In the above output:
- Active / Total Size (% used) represents the total memory used by all active slabs in kilobytes, the total memory available for the slabs to use in kilobytes, and the percentage of available slab memory that is currently in use
- Minimum / Average / Maximum Object provides information about the minimum, average, and maximum size of kernel objects in kilobytes across all of the slabs, respectively
Furthermore, the other columns in the slabtop output include details about the individual slab caches:
- OBJS represents the total number of objects in the slab cache
- OBJ SIZE refers to the size of each object in the cache in kilobytes
- CACHE SIZE represents the total cache size in kilobytes
Now, let’s move on to the next method.
3. Analyzing the /proc/meminfo File
The /proc/meminfo file in Linux provides detailed information about memory usage, including physical and virtual memory statistics. Moreover, we can analyze this file to inspect some aspects of kernel memory utilization.
So, let’s view the /proc/meminfo file via cat:
$ cat /proc/meminfo
MemTotal: 2771620 kB
MemFree: 472840 kB
MemAvailable: 1725592 kB
Buffers: 95224 kB
Cached: 1305196 kB
SwapCached: 0 kB
Active: 755572 kB
Inactive: 1253728 kB
Active(anon): 1520 kB
Inactive(anon): 652136 kB
Active(file): 754052 kB
Inactive(file): 601592 kB
SwapTotal: 1190288 kB
SwapFree: 1190288 kB
Writeback: 0 kB
KReclaimable: 62936 kB
Slab: 152840 kB
SReclaimable: 62936 kB
SUnreclaim: 89904 kB
KernelStack: 7360 kB
PageTables: 15684 kB
...
As a result, we can see the detailed information related to memory usage.
In terms of kernel RAM usage specifically, Buffers and Cached represent the memory actively used by the kernel for buffering and caching tasks.

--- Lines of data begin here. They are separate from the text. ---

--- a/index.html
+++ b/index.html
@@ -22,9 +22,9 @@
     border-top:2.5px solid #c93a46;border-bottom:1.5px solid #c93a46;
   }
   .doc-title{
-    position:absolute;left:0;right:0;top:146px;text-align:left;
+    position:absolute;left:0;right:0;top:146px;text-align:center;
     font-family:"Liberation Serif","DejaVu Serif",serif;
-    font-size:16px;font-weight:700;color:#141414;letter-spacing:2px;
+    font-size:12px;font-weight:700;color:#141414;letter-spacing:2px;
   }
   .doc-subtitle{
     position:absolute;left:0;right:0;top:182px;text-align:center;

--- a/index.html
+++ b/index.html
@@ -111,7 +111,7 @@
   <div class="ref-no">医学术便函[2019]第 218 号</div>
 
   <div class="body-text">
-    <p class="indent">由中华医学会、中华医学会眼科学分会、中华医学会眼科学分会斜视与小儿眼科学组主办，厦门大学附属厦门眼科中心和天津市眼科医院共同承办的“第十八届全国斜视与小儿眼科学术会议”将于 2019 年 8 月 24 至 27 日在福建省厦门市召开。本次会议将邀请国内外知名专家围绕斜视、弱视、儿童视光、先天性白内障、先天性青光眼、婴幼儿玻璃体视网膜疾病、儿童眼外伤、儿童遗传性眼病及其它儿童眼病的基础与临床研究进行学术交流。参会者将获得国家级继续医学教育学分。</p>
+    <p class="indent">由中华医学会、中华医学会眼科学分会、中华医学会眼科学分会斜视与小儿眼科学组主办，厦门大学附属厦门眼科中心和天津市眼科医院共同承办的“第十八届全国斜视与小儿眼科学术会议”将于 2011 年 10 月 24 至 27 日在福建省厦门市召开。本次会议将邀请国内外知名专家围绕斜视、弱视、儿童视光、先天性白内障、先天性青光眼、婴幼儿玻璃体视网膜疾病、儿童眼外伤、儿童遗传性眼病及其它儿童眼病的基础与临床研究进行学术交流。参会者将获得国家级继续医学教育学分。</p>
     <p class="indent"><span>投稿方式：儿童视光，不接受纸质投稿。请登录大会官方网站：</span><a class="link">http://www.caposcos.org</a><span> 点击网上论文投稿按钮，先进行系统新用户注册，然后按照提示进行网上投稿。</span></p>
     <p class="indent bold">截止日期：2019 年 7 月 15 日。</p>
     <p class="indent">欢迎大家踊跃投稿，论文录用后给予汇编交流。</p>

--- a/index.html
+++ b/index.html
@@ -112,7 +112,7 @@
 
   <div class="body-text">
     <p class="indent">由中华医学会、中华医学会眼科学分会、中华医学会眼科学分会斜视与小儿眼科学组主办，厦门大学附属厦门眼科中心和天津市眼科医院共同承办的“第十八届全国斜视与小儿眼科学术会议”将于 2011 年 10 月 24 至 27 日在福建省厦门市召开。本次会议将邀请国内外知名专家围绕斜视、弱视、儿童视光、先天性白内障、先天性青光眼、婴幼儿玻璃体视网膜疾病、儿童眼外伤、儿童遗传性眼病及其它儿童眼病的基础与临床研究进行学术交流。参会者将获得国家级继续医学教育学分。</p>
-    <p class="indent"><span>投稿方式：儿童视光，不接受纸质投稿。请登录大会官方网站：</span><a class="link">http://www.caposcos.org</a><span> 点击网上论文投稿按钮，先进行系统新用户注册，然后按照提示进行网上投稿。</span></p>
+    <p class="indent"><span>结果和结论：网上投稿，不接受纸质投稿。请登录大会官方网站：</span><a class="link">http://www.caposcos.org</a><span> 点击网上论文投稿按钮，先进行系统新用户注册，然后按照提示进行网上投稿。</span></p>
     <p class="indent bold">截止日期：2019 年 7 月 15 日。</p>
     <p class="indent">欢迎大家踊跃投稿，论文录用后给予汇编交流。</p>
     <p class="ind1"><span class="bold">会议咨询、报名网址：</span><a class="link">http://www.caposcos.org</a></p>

Moreover, Slab represents the contiguous block of memory used by kernel data structure instances.
In addition, KernelStack, PageTables, SReclaimable, and SUnreclaim represent the memory used for kernel-related activities such as stack space for kernel threads, page tables, and reclaimable and unreclaimable slab memory, respectively.
4. Analyzing the /proc/modules File
In Linux, the /proc/modules file contains information about currently loaded kernel modules and their relevant memory sizes. However, its content may vary based on the configuration and use of our system.

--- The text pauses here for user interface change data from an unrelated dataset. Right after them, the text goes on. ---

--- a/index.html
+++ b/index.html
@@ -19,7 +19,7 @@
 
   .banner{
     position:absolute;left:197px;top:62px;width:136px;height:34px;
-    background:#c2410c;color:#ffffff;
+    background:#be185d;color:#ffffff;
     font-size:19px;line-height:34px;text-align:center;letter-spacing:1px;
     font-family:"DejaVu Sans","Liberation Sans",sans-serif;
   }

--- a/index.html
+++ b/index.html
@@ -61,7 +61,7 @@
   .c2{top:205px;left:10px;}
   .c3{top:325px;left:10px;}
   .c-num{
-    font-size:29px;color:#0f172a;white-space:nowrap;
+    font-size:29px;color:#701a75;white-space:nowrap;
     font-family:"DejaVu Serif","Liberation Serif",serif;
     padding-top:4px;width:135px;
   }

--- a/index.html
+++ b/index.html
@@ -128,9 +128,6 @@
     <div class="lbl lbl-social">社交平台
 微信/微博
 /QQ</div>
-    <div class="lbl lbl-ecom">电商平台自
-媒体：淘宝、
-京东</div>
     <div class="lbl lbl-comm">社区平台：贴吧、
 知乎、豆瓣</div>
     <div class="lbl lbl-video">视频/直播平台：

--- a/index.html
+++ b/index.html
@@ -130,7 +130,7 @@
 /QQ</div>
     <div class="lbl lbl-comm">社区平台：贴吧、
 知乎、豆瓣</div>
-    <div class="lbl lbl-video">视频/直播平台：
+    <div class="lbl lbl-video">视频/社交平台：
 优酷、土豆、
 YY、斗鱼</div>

To analyze the /proc/modules file and display its content in a more readable, tabulated format, we’ll use it with the column -t command:
$ column -t /proc/modules
binfmt_misc 24576 1 - Live 0x0000000000000000
snd_intel8x0 53248 2 - Live 0x0000000000000000
snd_ac97_codec 200704 1 snd_intel8x0, Live 0x0000000000000000
...
The first column represents the name of the loaded kernel module, and the second column indicates the memory size of the respective module in bytes.

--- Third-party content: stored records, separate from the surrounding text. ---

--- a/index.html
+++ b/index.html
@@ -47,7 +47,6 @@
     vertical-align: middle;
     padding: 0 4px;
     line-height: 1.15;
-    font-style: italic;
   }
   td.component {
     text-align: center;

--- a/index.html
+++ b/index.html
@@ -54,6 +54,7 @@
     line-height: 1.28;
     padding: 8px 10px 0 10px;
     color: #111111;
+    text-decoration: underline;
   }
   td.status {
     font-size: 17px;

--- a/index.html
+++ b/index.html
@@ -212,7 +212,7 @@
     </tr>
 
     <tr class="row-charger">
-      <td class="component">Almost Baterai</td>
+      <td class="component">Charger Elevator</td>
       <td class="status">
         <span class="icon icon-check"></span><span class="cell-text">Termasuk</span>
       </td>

5. Using the dmesg Command
dmesg is a tool that displays the message buffer of the kernel. Moreover, with the help of the pipe (|) operator, we can redirect the output of dmesg to grep to display kernel messages related to memory only.
So, let’s run the dmesg command in our terminal and identify the kernel memory line:
$ sudo dmesg | grep Memory
[ 0.091684] Memory: 2697736K/2876984K available (20480K kernel code, 4153K rwdata, 12732K rodata, 4768K init, 17536K bss, 178988K reserved, 0K cma-reserved)
...
Here, we can see a timestamp at the start of the line, which represents the time in seconds when the kernel started. After that, we see the total available memory on the system in kilobytes. Additionally, this memory usage is further divided into different categories such as kernel code, rwdata (read-write data), rodata (read-only data), init (initialization code), and more.
6. Conclusion
In this article, we’ve learned different methods to check the RAM usage of a standard Linux kernel. These methods included the use of the slabtop and dmesg commands, as well as analyzing the /proc/meminfo and /proc/modules files.
Naturally, we can use slabtop for dynamic and detailed observation of the kernel’s slab cache. Meanwhile, dmesg gives insights into the memory usage of the kernel at boot time. Furthermore, the /proc/meminfo file contains detailed system-wide memory data, including the kernel memory usage. Finally, the /proc/modules file lists the currently loaded kernel modules and their memory sizes.
Ultimately, we can choose to use any of these methods, depending on what details we want to determine about the RAM usage of our Linux kernel.